Copy every line in the records below that contains the word "experimentation".

** Material for this task follows **

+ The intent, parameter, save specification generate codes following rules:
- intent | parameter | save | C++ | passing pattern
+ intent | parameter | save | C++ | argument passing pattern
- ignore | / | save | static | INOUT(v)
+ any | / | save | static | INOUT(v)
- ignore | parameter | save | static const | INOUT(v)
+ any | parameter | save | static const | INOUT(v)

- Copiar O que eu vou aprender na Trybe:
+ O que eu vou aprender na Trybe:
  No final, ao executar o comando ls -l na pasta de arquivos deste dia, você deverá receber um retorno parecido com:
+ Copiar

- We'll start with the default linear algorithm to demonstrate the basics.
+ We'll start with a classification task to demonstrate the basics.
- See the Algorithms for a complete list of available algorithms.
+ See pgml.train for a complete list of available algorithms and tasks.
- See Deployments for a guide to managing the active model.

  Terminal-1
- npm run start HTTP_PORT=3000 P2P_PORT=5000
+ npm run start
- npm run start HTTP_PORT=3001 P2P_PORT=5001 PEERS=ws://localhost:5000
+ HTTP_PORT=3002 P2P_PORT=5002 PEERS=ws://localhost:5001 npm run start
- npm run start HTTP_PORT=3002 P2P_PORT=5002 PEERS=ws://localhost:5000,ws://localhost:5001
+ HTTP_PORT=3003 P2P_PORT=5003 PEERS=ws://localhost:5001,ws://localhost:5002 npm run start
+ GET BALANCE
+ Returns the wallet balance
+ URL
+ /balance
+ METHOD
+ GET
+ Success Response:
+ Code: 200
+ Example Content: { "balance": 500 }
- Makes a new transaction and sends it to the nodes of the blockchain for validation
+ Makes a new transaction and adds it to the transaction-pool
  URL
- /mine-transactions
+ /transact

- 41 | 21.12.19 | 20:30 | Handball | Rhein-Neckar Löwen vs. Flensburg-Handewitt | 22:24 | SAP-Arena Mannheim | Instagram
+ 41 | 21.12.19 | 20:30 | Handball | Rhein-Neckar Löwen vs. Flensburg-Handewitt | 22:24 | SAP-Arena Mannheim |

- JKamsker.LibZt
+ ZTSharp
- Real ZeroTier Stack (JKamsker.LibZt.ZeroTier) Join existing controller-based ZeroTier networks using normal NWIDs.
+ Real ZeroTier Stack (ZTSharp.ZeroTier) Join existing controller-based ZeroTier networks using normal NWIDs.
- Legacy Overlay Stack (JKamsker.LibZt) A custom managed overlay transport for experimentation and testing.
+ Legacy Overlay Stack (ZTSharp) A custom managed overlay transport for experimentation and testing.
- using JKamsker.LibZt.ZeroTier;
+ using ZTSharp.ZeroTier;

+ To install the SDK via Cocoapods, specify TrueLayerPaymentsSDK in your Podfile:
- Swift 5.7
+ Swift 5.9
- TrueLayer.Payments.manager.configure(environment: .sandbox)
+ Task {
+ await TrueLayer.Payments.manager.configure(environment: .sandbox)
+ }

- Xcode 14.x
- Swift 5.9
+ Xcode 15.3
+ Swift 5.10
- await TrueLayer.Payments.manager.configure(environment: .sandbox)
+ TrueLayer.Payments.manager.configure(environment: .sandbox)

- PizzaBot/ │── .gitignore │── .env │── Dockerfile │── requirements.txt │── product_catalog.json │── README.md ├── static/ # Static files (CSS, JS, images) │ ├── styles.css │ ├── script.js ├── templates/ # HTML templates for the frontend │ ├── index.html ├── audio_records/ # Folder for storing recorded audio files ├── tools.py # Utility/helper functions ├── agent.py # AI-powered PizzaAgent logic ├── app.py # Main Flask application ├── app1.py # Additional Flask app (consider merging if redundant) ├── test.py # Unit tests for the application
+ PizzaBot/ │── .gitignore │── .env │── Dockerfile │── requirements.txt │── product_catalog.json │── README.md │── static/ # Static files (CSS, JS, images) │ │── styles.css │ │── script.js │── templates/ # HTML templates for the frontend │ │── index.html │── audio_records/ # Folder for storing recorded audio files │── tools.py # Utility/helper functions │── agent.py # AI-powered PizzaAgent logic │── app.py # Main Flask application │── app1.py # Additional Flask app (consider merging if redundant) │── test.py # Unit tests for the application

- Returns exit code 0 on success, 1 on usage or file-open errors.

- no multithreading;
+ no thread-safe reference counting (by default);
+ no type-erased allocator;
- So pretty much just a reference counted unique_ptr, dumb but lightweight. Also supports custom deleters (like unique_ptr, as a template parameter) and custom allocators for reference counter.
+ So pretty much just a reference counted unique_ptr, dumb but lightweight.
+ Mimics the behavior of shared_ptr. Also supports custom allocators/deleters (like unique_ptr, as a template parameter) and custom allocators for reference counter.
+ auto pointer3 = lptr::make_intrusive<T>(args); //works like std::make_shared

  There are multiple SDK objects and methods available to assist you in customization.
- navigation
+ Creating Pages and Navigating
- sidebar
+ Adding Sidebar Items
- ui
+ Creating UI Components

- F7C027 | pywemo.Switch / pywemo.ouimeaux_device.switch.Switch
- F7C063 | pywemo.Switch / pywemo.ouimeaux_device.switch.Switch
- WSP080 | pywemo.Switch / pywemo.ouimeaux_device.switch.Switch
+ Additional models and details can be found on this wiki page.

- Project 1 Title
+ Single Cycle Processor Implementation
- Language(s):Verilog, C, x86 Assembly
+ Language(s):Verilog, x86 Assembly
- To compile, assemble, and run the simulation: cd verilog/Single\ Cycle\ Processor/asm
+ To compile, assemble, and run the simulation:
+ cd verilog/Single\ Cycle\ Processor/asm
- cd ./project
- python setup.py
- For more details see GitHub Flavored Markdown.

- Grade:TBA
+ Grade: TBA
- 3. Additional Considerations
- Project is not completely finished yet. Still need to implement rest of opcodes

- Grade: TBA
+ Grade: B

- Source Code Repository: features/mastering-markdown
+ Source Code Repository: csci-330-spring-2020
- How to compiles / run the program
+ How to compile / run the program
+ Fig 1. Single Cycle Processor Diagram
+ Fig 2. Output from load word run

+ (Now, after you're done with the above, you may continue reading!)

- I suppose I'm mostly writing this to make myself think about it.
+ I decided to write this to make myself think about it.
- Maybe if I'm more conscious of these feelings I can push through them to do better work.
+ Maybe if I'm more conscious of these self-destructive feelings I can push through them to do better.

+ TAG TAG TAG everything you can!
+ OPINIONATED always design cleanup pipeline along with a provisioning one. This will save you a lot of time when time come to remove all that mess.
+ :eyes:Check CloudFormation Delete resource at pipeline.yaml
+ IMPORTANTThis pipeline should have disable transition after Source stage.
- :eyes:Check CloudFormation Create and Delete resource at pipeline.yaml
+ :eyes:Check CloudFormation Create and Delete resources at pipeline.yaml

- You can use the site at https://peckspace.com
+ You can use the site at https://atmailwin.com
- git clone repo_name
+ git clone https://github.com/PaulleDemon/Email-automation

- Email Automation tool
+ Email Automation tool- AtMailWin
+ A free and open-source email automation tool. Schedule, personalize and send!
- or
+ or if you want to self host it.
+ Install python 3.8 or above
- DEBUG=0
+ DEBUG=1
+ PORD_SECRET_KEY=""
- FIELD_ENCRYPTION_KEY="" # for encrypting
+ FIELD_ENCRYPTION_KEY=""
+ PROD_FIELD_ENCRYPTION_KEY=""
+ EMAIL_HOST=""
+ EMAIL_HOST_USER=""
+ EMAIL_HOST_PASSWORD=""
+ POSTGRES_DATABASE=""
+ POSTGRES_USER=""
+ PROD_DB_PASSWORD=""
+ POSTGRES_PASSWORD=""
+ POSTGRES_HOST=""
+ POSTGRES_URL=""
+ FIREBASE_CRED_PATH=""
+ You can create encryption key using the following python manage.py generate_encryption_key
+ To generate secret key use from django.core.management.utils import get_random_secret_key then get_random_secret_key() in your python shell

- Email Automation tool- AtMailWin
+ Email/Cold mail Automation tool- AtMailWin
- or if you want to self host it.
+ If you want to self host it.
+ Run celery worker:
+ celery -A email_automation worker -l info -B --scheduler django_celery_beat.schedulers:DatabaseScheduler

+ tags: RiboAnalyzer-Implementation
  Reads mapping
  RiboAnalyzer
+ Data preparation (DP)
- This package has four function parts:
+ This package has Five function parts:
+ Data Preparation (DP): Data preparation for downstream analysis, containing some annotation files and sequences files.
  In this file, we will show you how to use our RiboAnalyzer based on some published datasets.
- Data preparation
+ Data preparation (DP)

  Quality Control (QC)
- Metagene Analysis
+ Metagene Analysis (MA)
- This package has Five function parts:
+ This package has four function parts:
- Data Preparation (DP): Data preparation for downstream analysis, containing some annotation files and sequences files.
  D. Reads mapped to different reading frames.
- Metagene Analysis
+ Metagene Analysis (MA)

** End of Material for this task **

Written answer ::
- Legacy Overlay Stack (JKamsker.LibZt) A custom managed overlay transport for experimentation and testing.
+ Legacy Overlay Stack (ZTSharp) A custom managed overlay transport for experimentation and testing.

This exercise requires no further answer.